Lawsuit Claims Providence Health & Services Paid Excessive Compensation to 403(b) Plan Manager
Last Updated on May 8, 2018
Johnson v. Providence Health & Services et al
Filed: November 28, 2017 ◆§ 2:17cv1779
A lawsuit alleges Providence Health & Services violated ERISA by paying recordkeeper Fidelity 'excessive and unreasonable' fees.
Washington
Providence Health & Services and its Human Resources Committee are the defendants in a proposed class action filed in Washington in which the plaintiff claims the entities breached their fiduciary duty to the former’s 403(b) value plan participants. The plaintiff behind the 55-page lawsuit alleges the defendants violated federal law in allowing the plan’s recordkeeper, Fidelity, a non-party to this suit, to receive “excessive and unreasonable compensation” through, among other forms of payment:
- Direct “hard dollar” fees paid by plan participants;
- Indirect “soft dollar” fees paid by non-Fidelity-managed mutual funds added into the plan to make money for Fidelity;
- Fees collected directly by Fidelity from mutual funds it does manage that were added to the plan;
- Float interest, i.e. a non-fixed, variable interest rate applied to the life of, say, a loan or debt; and
- Freedom to market rollover materials to plan participants.

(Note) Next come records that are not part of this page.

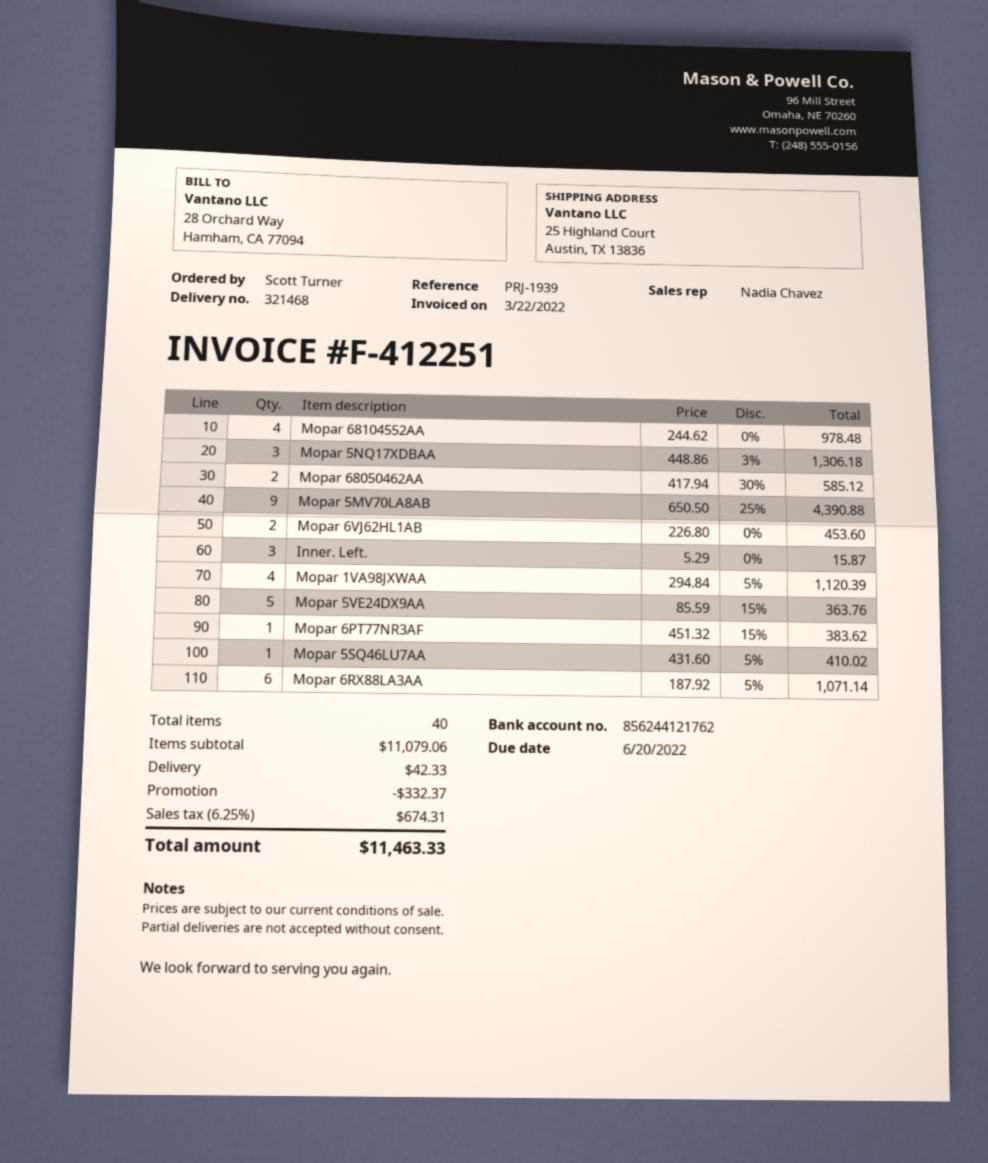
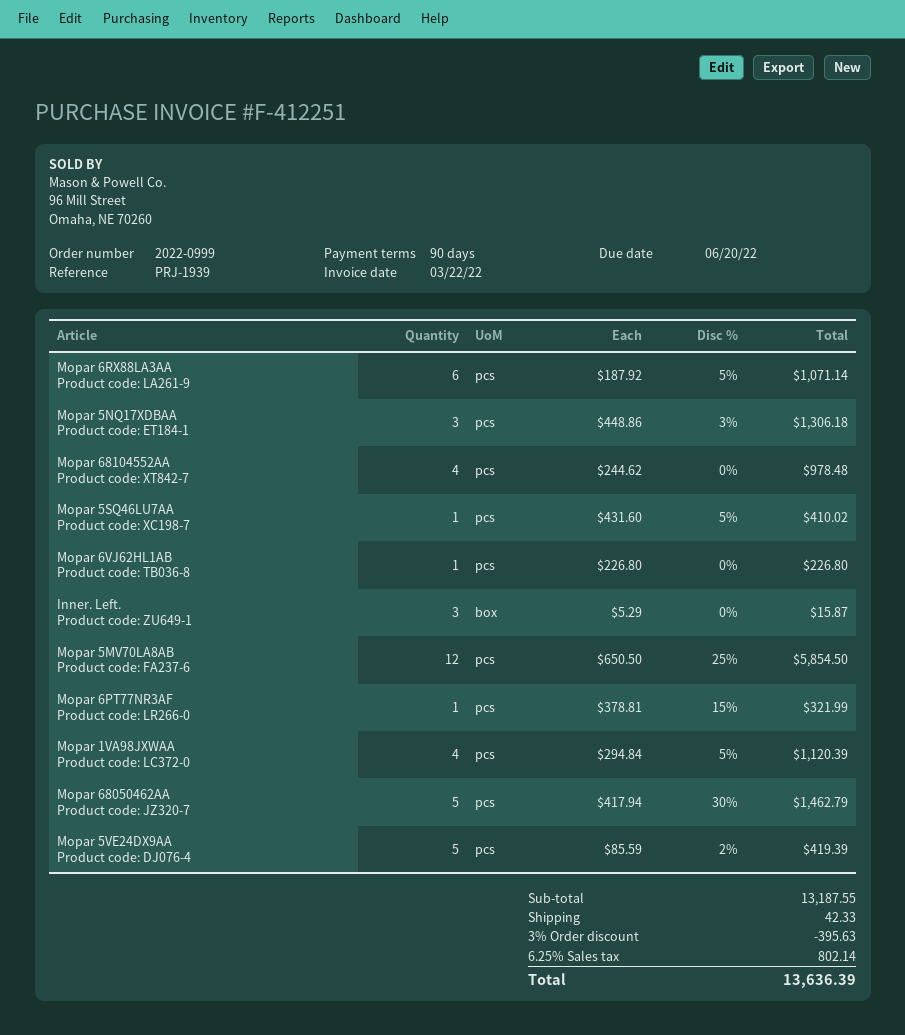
Mopar 68050462AA: 2 x 417.94 - 30% = 585.12 -> 5 x 417.94 - 30% = 1462.79
Mopar 5MV70LA8AB: 9 x 650.50 - 25% = 4390.88 -> 12 x 650.50 - 25% = 5854.50
Mopar 6VJ62HL1AB: 2 x 226.80 = 453.60 -> 1 x 226.80 = 226.80
Mopar 5VE24DX9AA: 5 x 85.59 - 15% = 363.76 -> 5 x 85.59 - 2% = 419.39
Mopar 6PT77NR3AF: 1 x 451.32 - 15% = 383.62 -> 1 x 378.81 - 15% = 321.99
subtotal: 11079.06 -> 13187.55
discount: 332.37 -> 395.63
tax: 6.25% = 674.31 -> 6.25% = 802.14
total: 11463.33 -> 13636.39

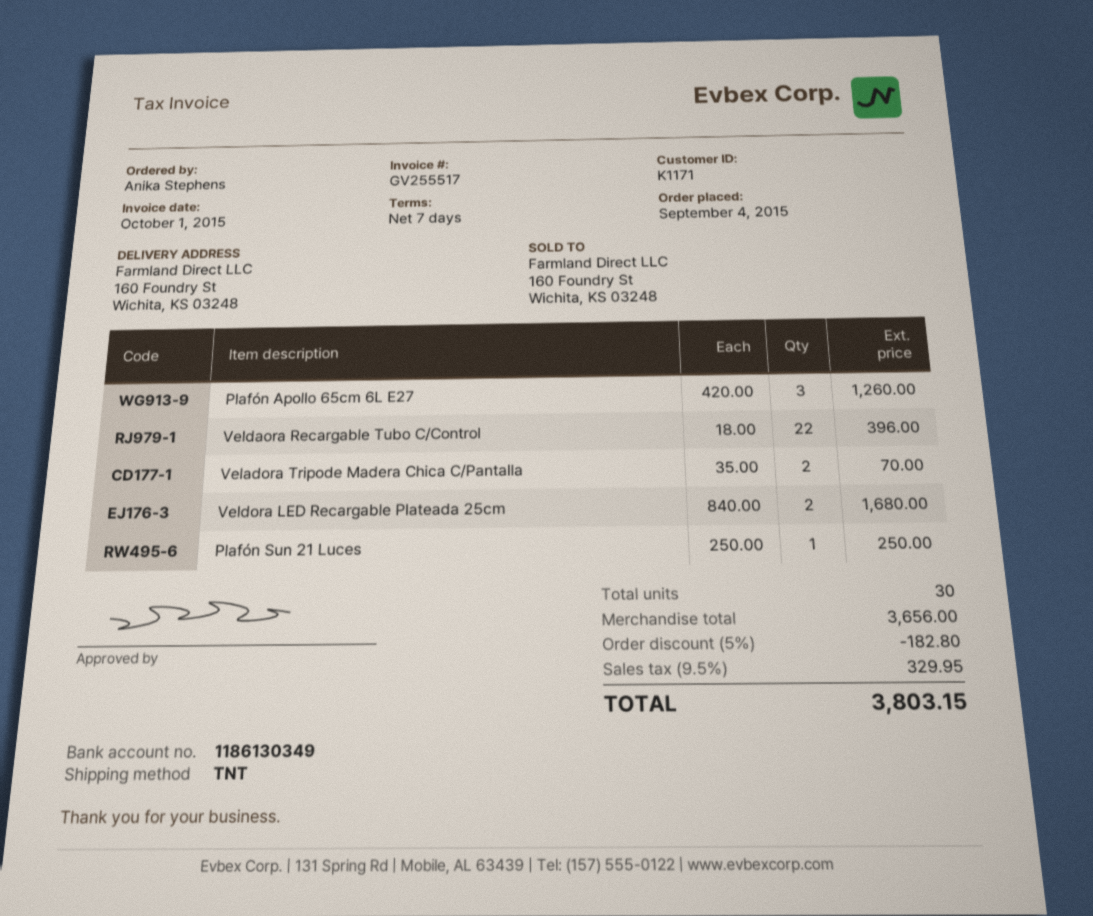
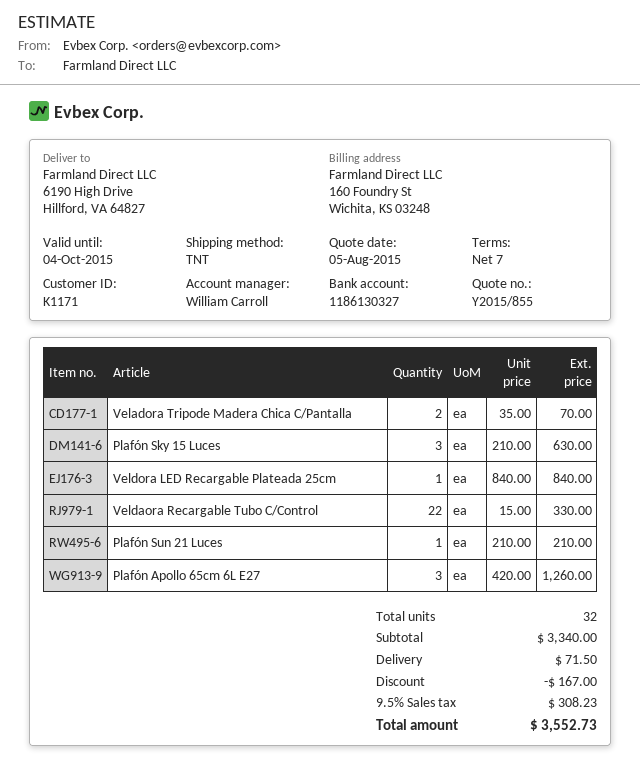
bank account: 1186130349 -> 1186130327
ship to: 160 Foundry St, Wichita, KS 03248 -> 6190 High Drive, Hillford, VA 64827
Veldaora Recargable Tubo C/Control: 22 x 18.00 = 396.00 -> 22 x 15.00 = 330.00
Veldora LED Recargable Plateada 25cm: 2 x 840.00 = 1680.00 -> 1 x 840.00 = 840.00
Plafón Sun 21 Luces: 1 x 250.00 = 250.00 -> 1 x 210.00 = 210.00
Plafón Sky 15 Luces: none -> 3 x 210.00 = 630.00
total quantity: 30 -> 32
subtotal: 3656.00 -> 3340.00
discount: 182.80 -> 167.00
shipping: none -> 71.50
tax: 9.5% = 329.95 -> 9.5% = 308.23
total: 3803.15 -> 3552.73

“In order to provide for these revenue streams,” the case reads, “[the defendants] larded the Plan with excessively expensive mutual funds—to the exclusion of superior alternatives—which in turn paid Fidelity out of the excessive fees they collected from Plan investments.”
Moreover, the complaint, citing possible violations of the Employee Retirement Income Security Act of 1974 (ERISA), asserts the suspect mutual funds underperformed when compared with superior alternatives for a number of reasons, including that they charged lower fees since additional payments to Fidelity were removed.
Despite the defendants, after moving certain plan assets into reportedly less expensive investment alternatives in 2016, finally capturing some of the aforementioned excessive fees to the benefit of plan participants, the lawsuit charges Fidelity’s compensation “remains double the market rate” for the services it provides.